'''

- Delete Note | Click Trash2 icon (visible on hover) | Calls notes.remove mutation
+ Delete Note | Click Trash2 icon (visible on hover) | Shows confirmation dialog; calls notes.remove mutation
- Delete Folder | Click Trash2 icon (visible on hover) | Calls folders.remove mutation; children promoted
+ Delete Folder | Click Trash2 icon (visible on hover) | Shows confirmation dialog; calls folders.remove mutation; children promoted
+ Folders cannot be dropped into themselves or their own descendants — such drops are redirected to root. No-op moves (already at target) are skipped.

'''
'''

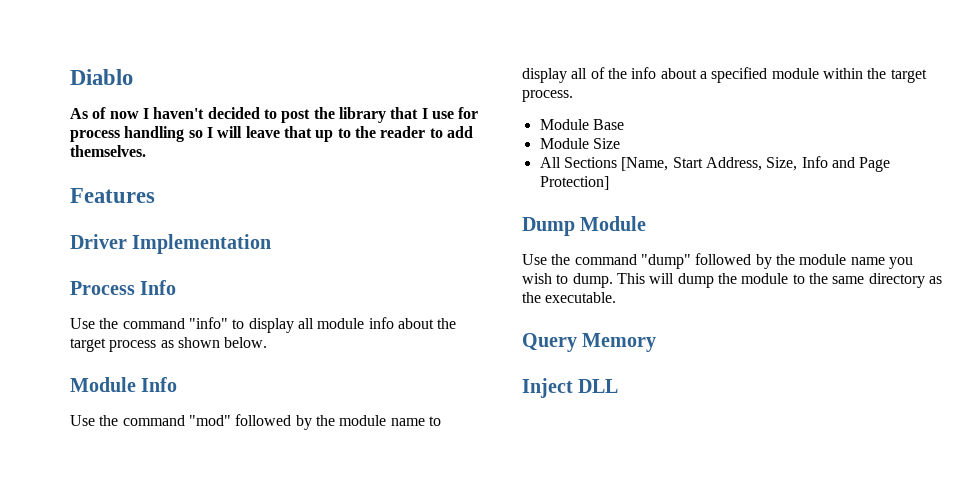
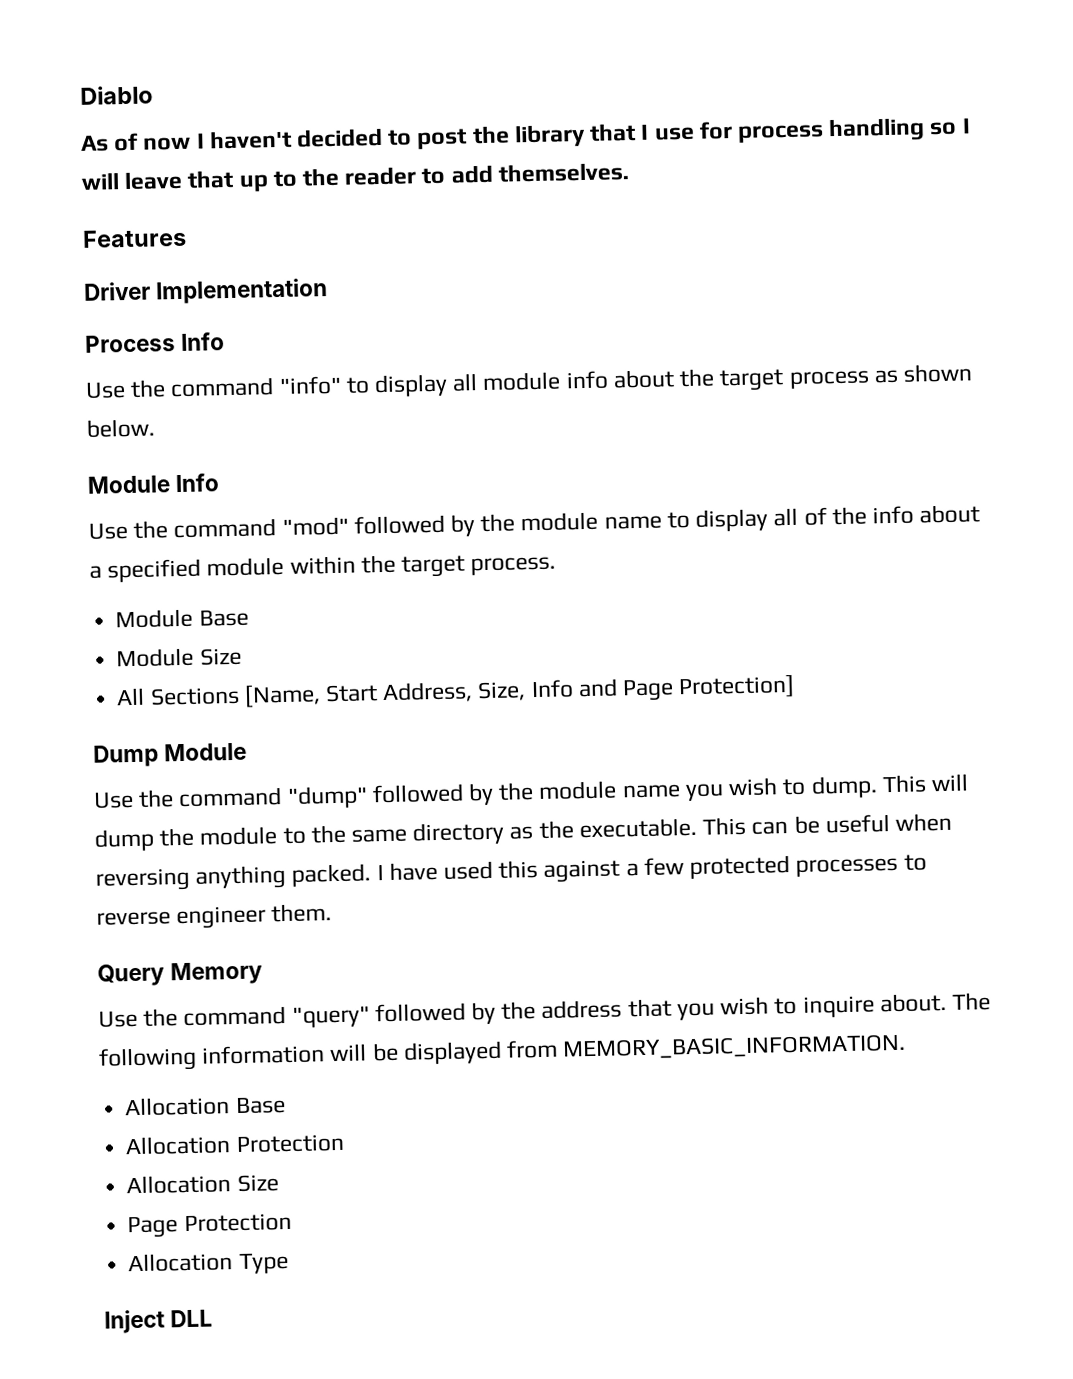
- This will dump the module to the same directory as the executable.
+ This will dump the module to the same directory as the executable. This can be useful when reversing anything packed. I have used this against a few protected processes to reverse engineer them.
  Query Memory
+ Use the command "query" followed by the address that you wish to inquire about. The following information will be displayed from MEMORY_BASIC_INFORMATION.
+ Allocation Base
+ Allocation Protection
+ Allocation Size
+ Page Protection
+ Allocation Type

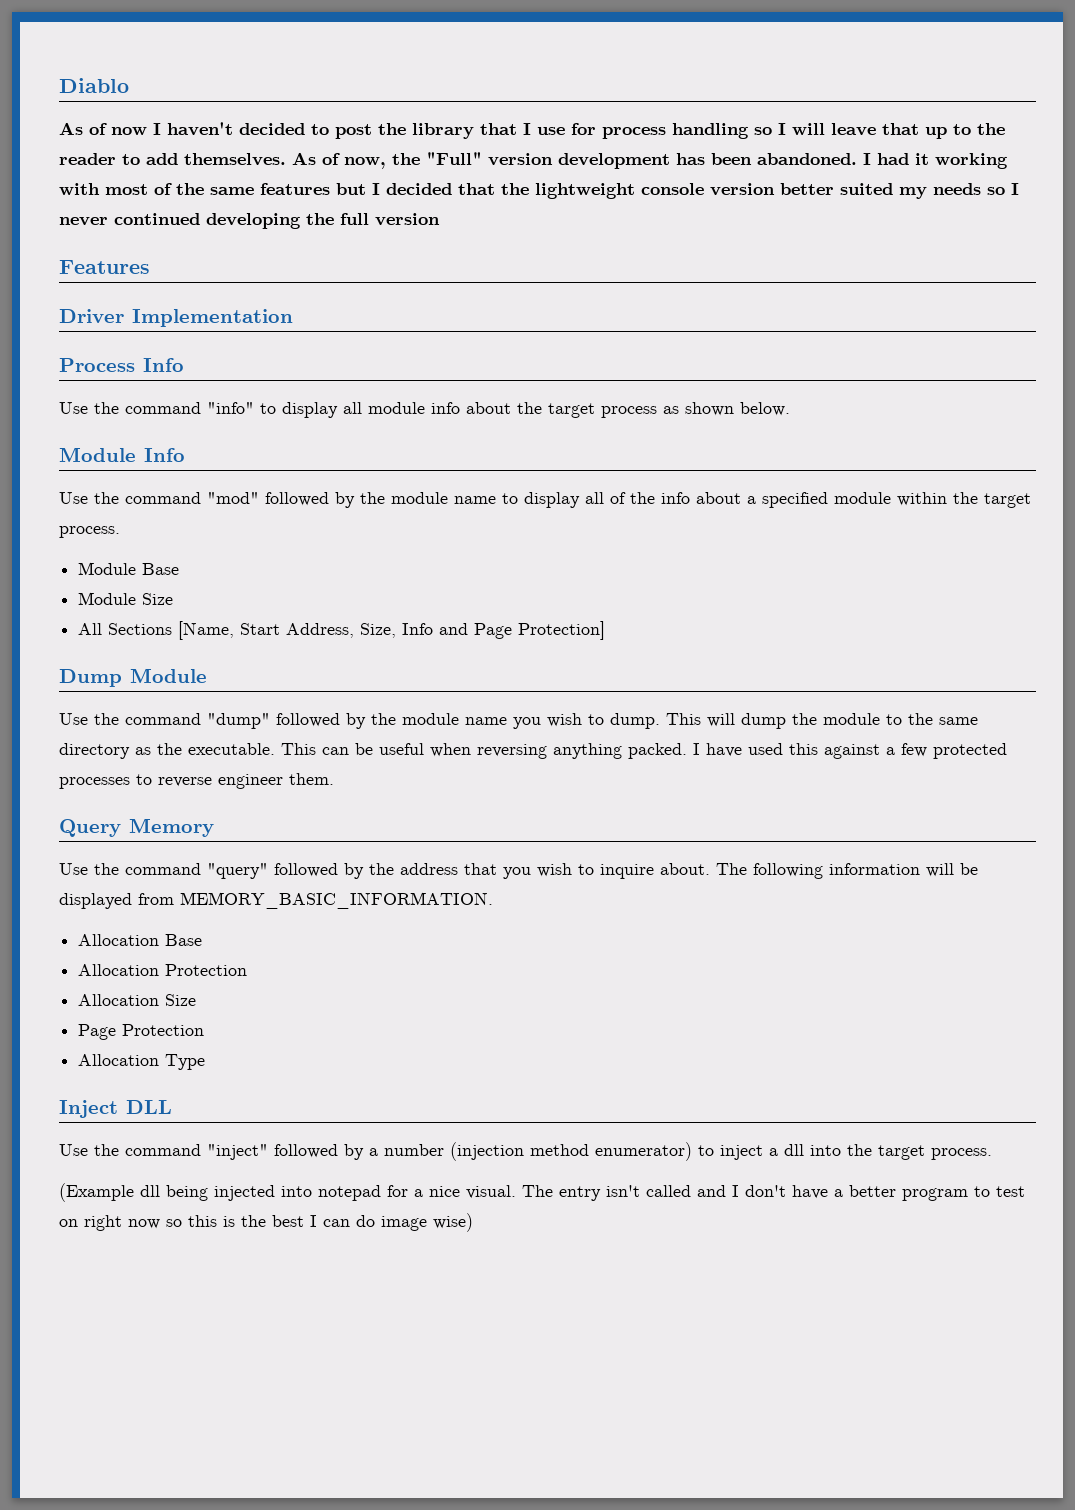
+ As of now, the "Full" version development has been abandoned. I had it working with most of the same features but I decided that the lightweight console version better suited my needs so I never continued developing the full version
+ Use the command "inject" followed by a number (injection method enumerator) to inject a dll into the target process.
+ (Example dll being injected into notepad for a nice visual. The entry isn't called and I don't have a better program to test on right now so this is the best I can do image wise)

'''

● Exercise aim:
From the data above, output only the lines between the line containing "- Delete Folder" and the line containing "target) are skipped.", inclusive, exactly as written.

● Answer space:
- Delete Folder | Click Trash2 icon (visible on hover) | Calls folders.remove mutation; children promoted
+ Delete Folder | Click Trash2 icon (visible on hover) | Shows confirmation dialog; calls folders.remove mutation; children promoted
+ Folders cannot be dropped into themselves or their own descendants — such drops are redirected to root. No-op moves (already at target) are skipped.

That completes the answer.